====== Provided data

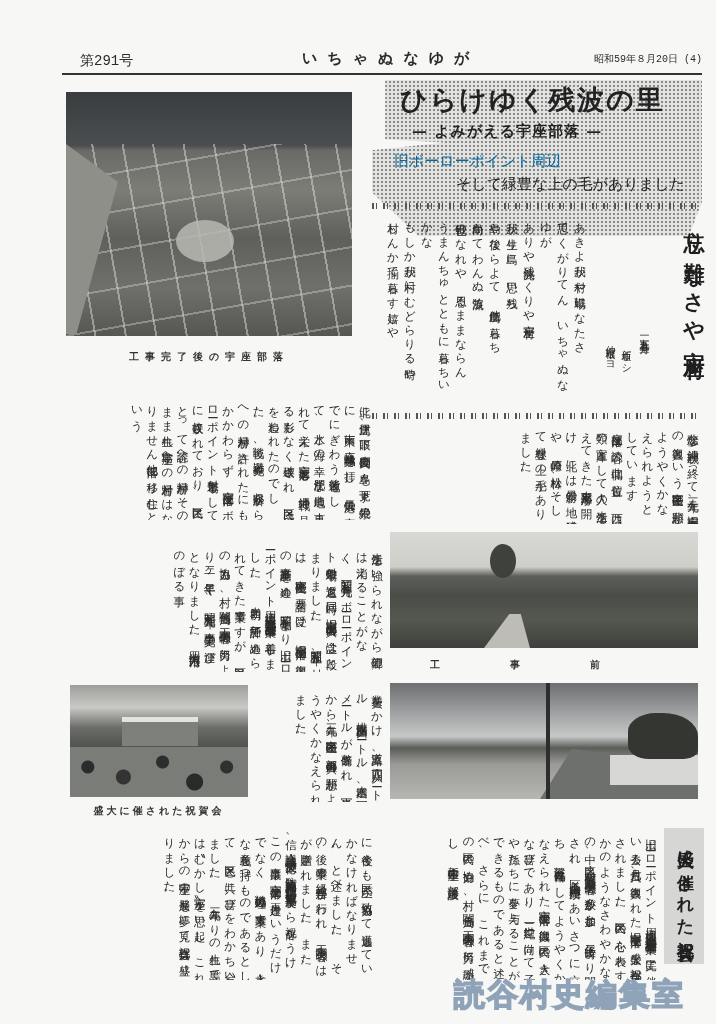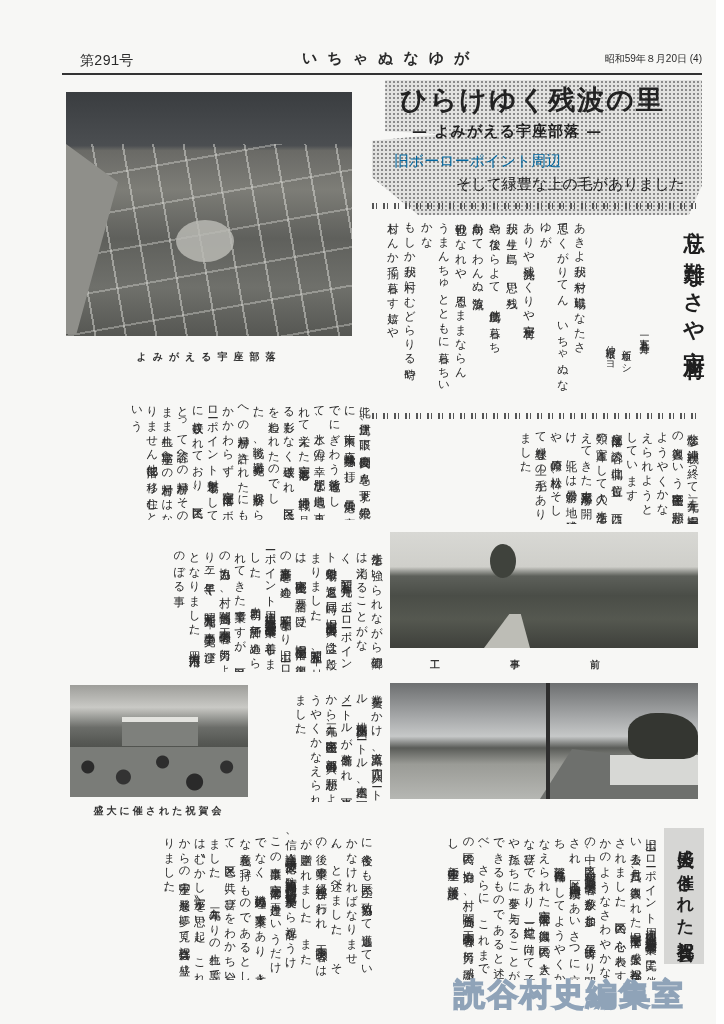--- a/index.html
+++ b/index.html
@@ -9,7 +9,7 @@
   .hdr{position:absolute;left:62px;top:46px;width:640px;height:26px;}
   .hdr .issue{position:absolute;left:18px;top:6px;font-size:14px;font-family:Liberation Mono, monospace;}
   .hdr .title{position:absolute;left:240px;top:3px;font-size:15px;letter-spacing:10px;font-weight:bold;}
-  .hdr .date{position:absolute;right:0;top:6px;font-size:10px;font-family:Liberation Sans, sans-serif;text-align:right;}
+  .hdr .date{position:absolute;right:0;top:6px;font-size:10px;font-family:Liberation Mono, monospace;text-align:right;}
   .hdr-rule{position:absolute;left:62px;top:73px;width:640px;height:2px;background:#333;}
   .photo{position:absolute;overflow:hidden;}
   .aerial{left:66px;top:92px;width:286px;height:244px;background:

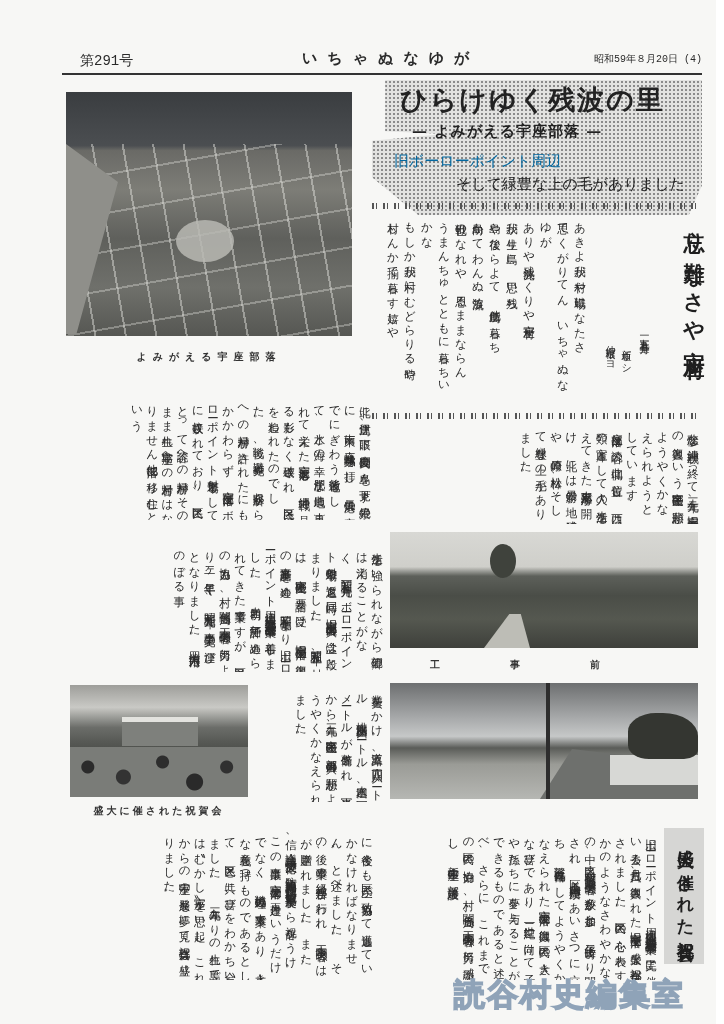--- a/index.html
+++ b/index.html
@@ -20,7 +20,7 @@
   .aerial .clearing{position:absolute;left:110px;top:128px;width:58px;height:42px;border-radius:50%;background:#b9b9b3;opacity:.85;}
   .aerial .coast{position:absolute;left:0;top:52px;width:52px;height:190px;background:#8f8f8a;clip-path:polygon(0 0,100% 20%,60% 60%,20% 100%,0 100%);}
   .caption{position:absolute;font-size:10px;letter-spacing:6px;font-weight:bold;font-family:"DejaVu Sans",sans-serif;color:#333;text-align:center;}
-  .headline-box{position:absolute;left:372px;top:80px;width:330px;height:135px;}
+  .headline-box{position:absolute;left:372px;top:80px;width:330px;height:156px;}
   .headline-bg{position:absolute;inset:0;background:
      radial-gradient(circle,#8a8a8a 0.8px,transparent 1px) 0 0/4px 4px,#e2e2e0;
      clip-path:polygon(4% 0,100% 0,100% 78%,96% 100%,14% 100%,0 72%,0 45%,22% 40%,4% 38%);}

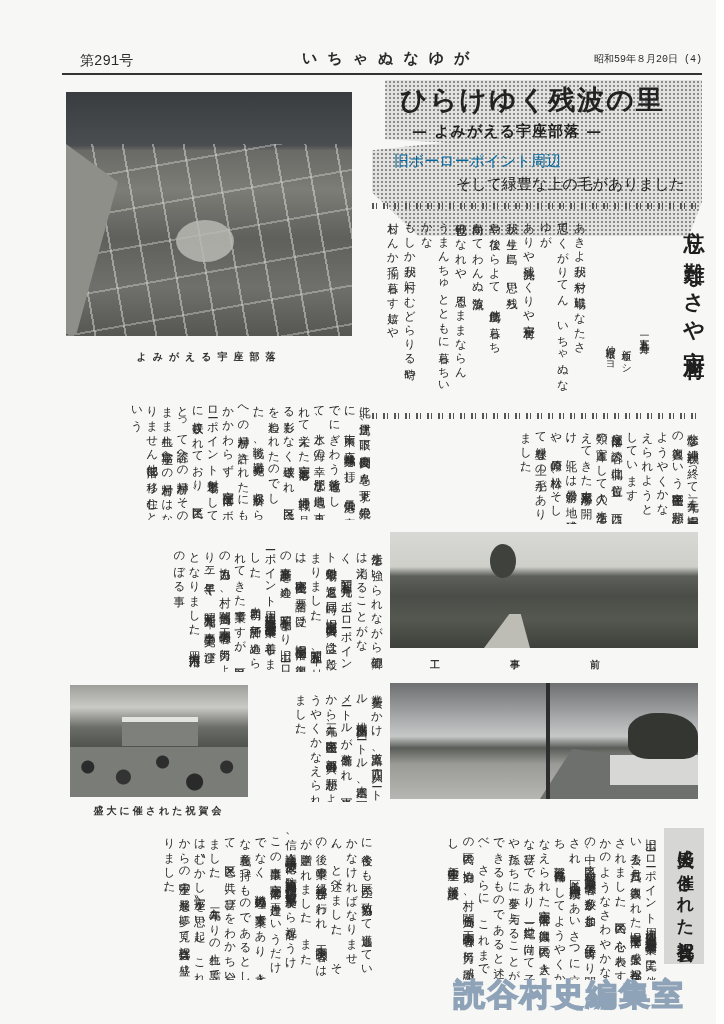--- a/index.html
+++ b/index.html
@@ -71,7 +71,7 @@
     <div class="coast"></div>
     <div class="clearing"></div>
   </div>
-  <div class="caption" style="left:66px;top:350px;width:286px;">よみがえる宇座部落</div>
+  <div class="caption" style="left:66px;top:350px;width:286px;">工事完了後の宇座部落</div>
 
   <div class="headline-box">
     <div class="headline-bg"></div>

============

▶ Instructions for the task
Quote the records above exactly, leaving out any pictures.

▶ Task output
--- a/index.html
+++ b/index.html
@@ -9,7 +9,7 @@
   .hdr{position:absolute;left:62px;top:46px;width:640px;height:26px;}
   .hdr .issue{position:absolute;left:18px;top:6px;font-size:14px;font-family:Liberation Mono, monospace;}
   .hdr .title{position:absolute;left:240px;top:3px;font-size:15px;letter-spacing:10px;font-weight:bold;}
-  .hdr .date{position:absolute;right:0;top:6px;font-size:10px;font-family:Liberation Sans, sans-serif;text-align:right;}
+  .hdr .date{position:absolute;right:0;top:6px;font-size:10px;font-family:Liberation Mono, monospace;text-align:right;}
   .hdr-rule{position:absolute;left:62px;top:73px;width:640px;height:2px;background:#333;}
   .photo{position:absolute;overflow:hidden;}
   .aerial{left:66px;top:92px;width:286px;height:244px;background:

--- a/index.html
+++ b/index.html
@@ -20,7 +20,7 @@
   .aerial .clearing{position:absolute;left:110px;top:128px;width:58px;height:42px;border-radius:50%;background:#b9b9b3;opacity:.85;}
   .aerial .coast{position:absolute;left:0;top:52px;width:52px;height:190px;background:#8f8f8a;clip-path:polygon(0 0,100% 20%,60% 60%,20% 100%,0 100%);}
   .caption{position:absolute;font-size:10px;letter-spacing:6px;font-weight:bold;font-family:"DejaVu Sans",sans-serif;color:#333;text-align:center;}
-  .headline-box{position:absolute;left:372px;top:80px;width:330px;height:135px;}
+  .headline-box{position:absolute;left:372px;top:80px;width:330px;height:156px;}
   .headline-bg{position:absolute;inset:0;background:
      radial-gradient(circle,#8a8a8a 0.8px,transparent 1px) 0 0/4px 4px,#e2e2e0;
      clip-path:polygon(4% 0,100% 0,100% 78%,96% 100%,14% 100%,0 72%,0 45%,22% 40%,4% 38%);}

--- a/index.html
+++ b/index.html
@@ -71,7 +71,7 @@
     <div class="coast"></div>
     <div class="clearing"></div>
   </div>
-  <div class="caption" style="left:66px;top:350px;width:286px;">よみがえる宇座部落</div>
+  <div class="caption" style="left:66px;top:350px;width:286px;">工事完了後の宇座部落</div>
 
   <div class="headline-box">
     <div class="headline-bg"></div>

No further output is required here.